**RECORDS FOR THIS EXERCISE:**
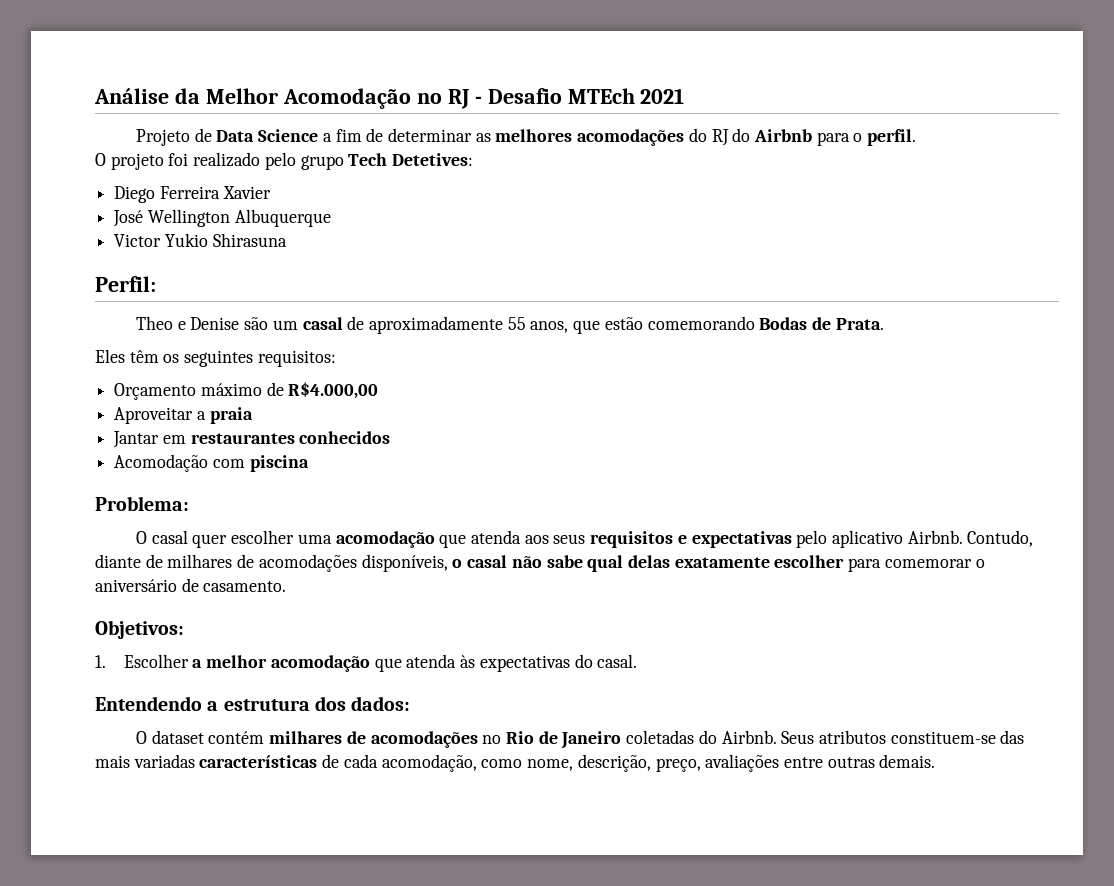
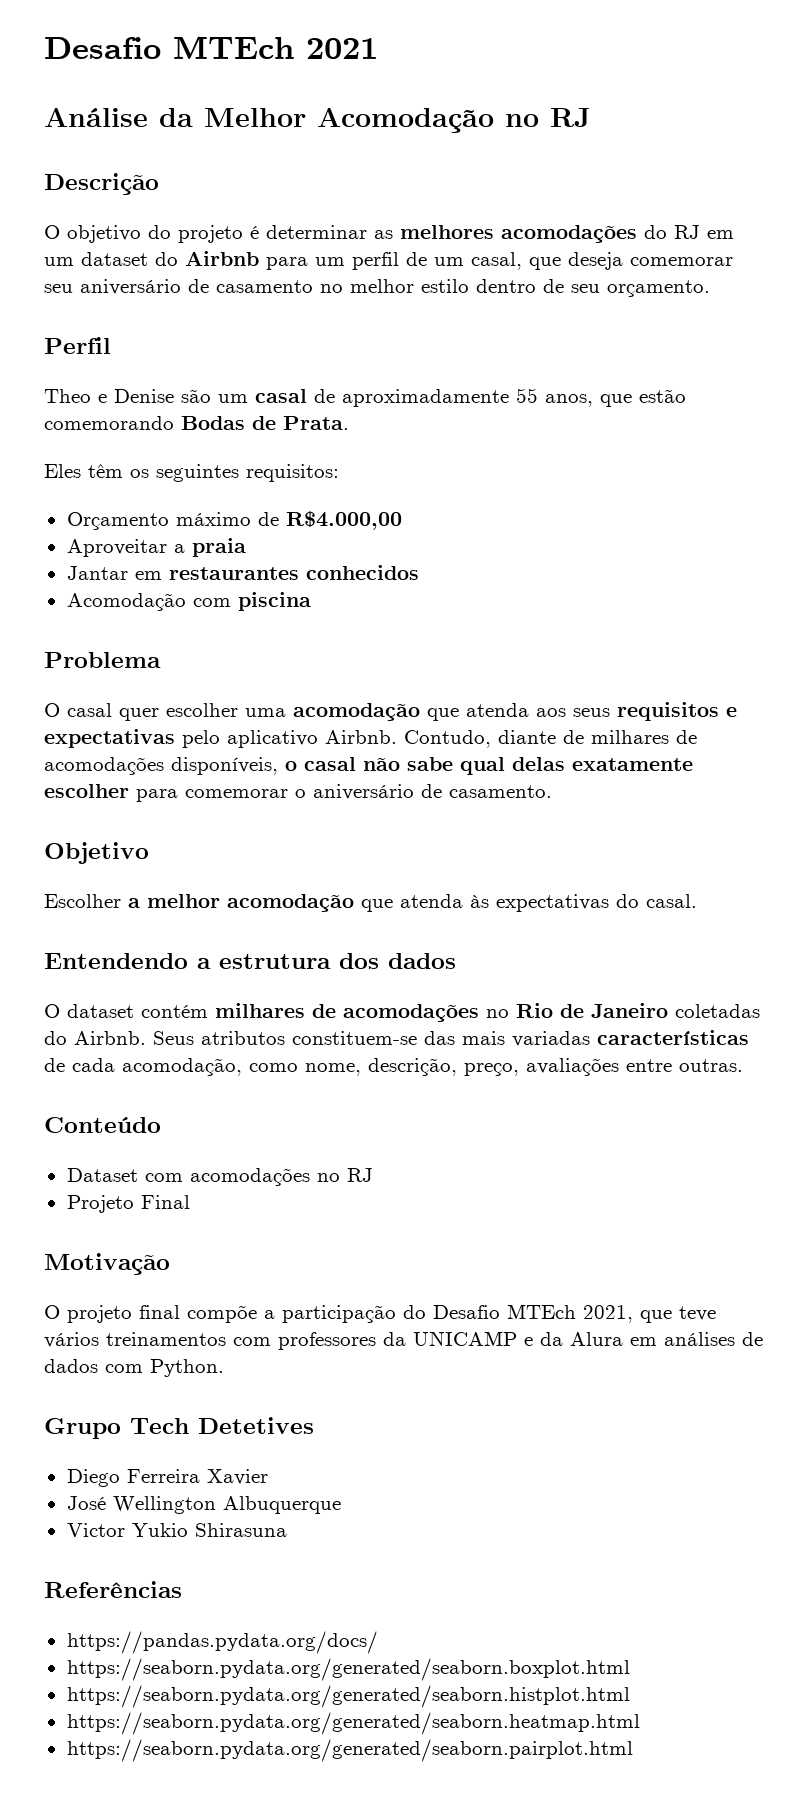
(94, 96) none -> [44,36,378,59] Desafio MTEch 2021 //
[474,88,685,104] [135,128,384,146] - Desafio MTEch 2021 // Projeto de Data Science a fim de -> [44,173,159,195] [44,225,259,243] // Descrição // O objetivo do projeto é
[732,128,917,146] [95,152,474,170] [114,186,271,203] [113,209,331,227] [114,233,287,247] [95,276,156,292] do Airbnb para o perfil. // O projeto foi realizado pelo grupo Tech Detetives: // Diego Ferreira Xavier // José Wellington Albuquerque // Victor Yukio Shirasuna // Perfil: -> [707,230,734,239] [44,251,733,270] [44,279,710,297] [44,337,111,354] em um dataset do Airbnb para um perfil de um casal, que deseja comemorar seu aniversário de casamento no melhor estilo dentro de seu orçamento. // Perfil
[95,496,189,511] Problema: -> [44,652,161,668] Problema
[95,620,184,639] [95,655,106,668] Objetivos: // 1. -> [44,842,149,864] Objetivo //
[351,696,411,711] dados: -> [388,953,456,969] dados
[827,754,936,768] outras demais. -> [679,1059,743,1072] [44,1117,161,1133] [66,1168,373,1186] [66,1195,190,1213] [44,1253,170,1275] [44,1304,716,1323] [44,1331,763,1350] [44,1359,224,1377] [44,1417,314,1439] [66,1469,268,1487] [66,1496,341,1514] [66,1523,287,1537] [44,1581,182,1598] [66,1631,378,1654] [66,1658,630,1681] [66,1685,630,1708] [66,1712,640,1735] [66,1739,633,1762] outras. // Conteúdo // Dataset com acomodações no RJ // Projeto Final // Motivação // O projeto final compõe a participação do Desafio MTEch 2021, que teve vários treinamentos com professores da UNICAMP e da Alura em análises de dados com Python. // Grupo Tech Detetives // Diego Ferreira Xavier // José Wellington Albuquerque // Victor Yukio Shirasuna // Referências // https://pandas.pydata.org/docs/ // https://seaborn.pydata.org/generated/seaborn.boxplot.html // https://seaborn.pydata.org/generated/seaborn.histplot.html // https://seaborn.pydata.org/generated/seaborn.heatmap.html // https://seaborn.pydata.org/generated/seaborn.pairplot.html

---

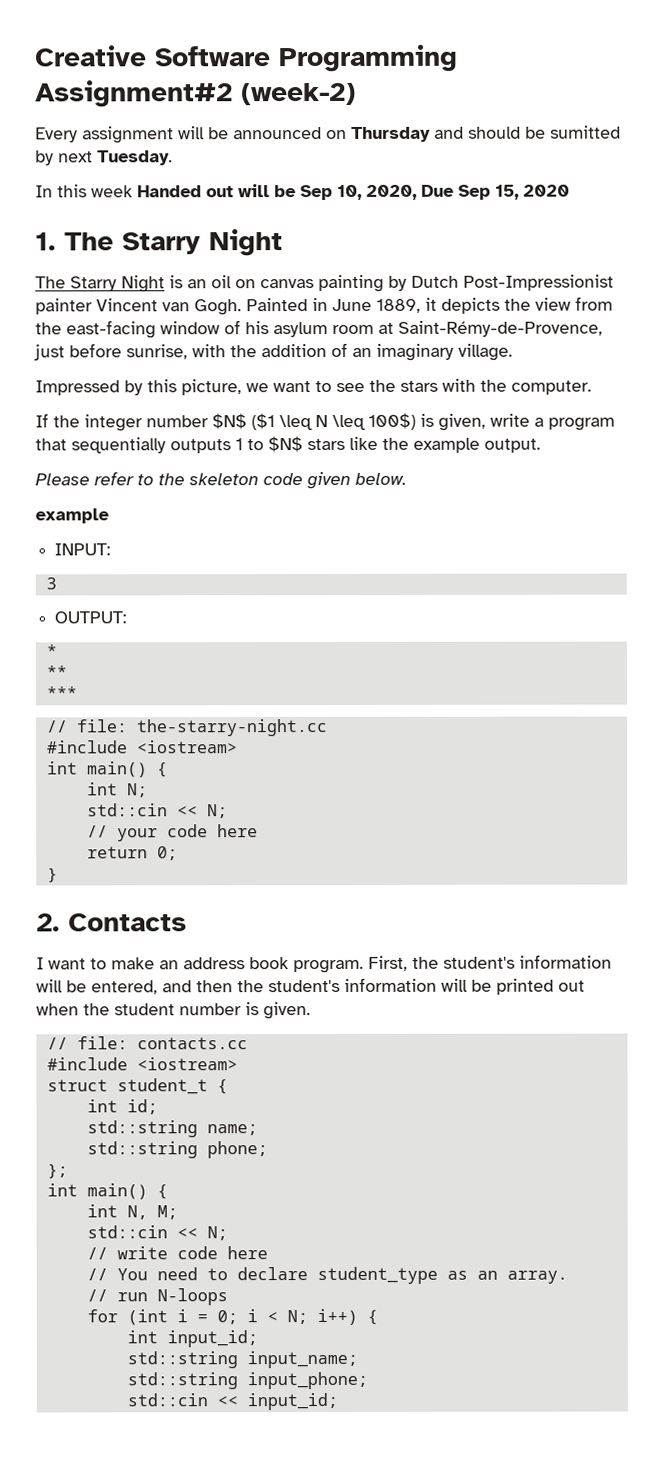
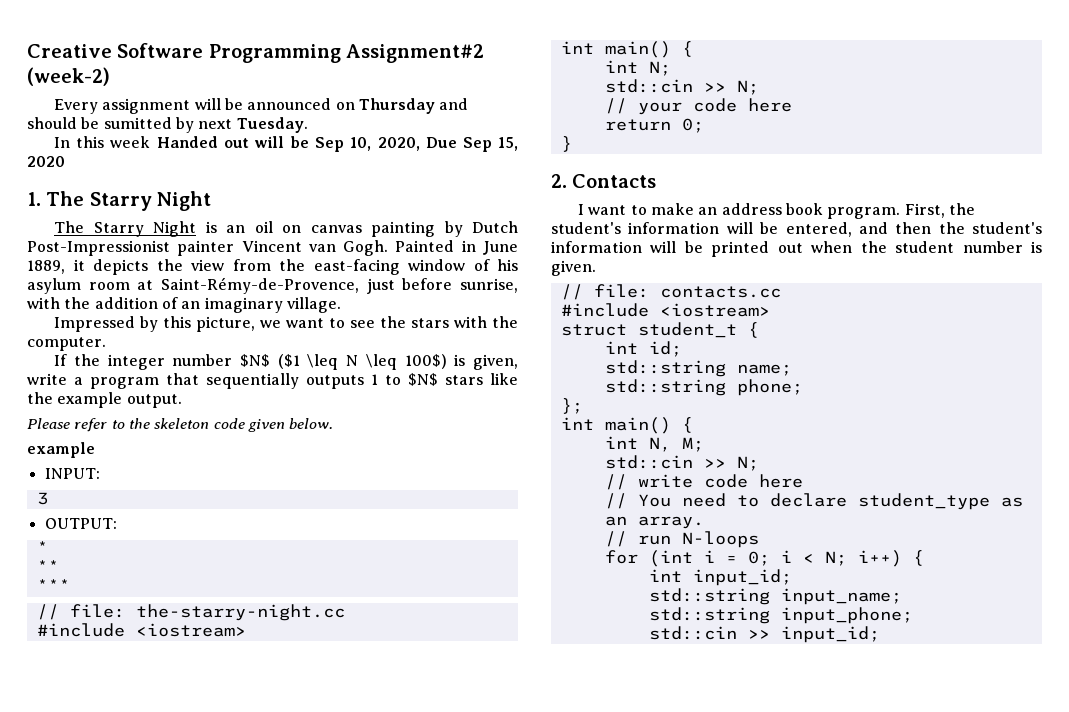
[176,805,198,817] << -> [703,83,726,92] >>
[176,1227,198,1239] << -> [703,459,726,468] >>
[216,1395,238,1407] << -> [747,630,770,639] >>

**YOUR INSTRUCTIONS:**
Both the line containing "(94, 96) none" and the line containing "[474,88,685,104] [135,128,384,146] - Desafio" belong in the answer. Print them and every line above that falls between them exactly, and no others.

**RESULT FOR THIS TASK:**
(94, 96) none -> [44,36,378,59] Desafio MTEch 2021 //
[474,88,685,104] [135,128,384,146] - Desafio MTEch 2021 // Projeto de Data Science a fim de -> [44,173,159,195] [44,225,259,243] // Descrição // O objetivo do projeto é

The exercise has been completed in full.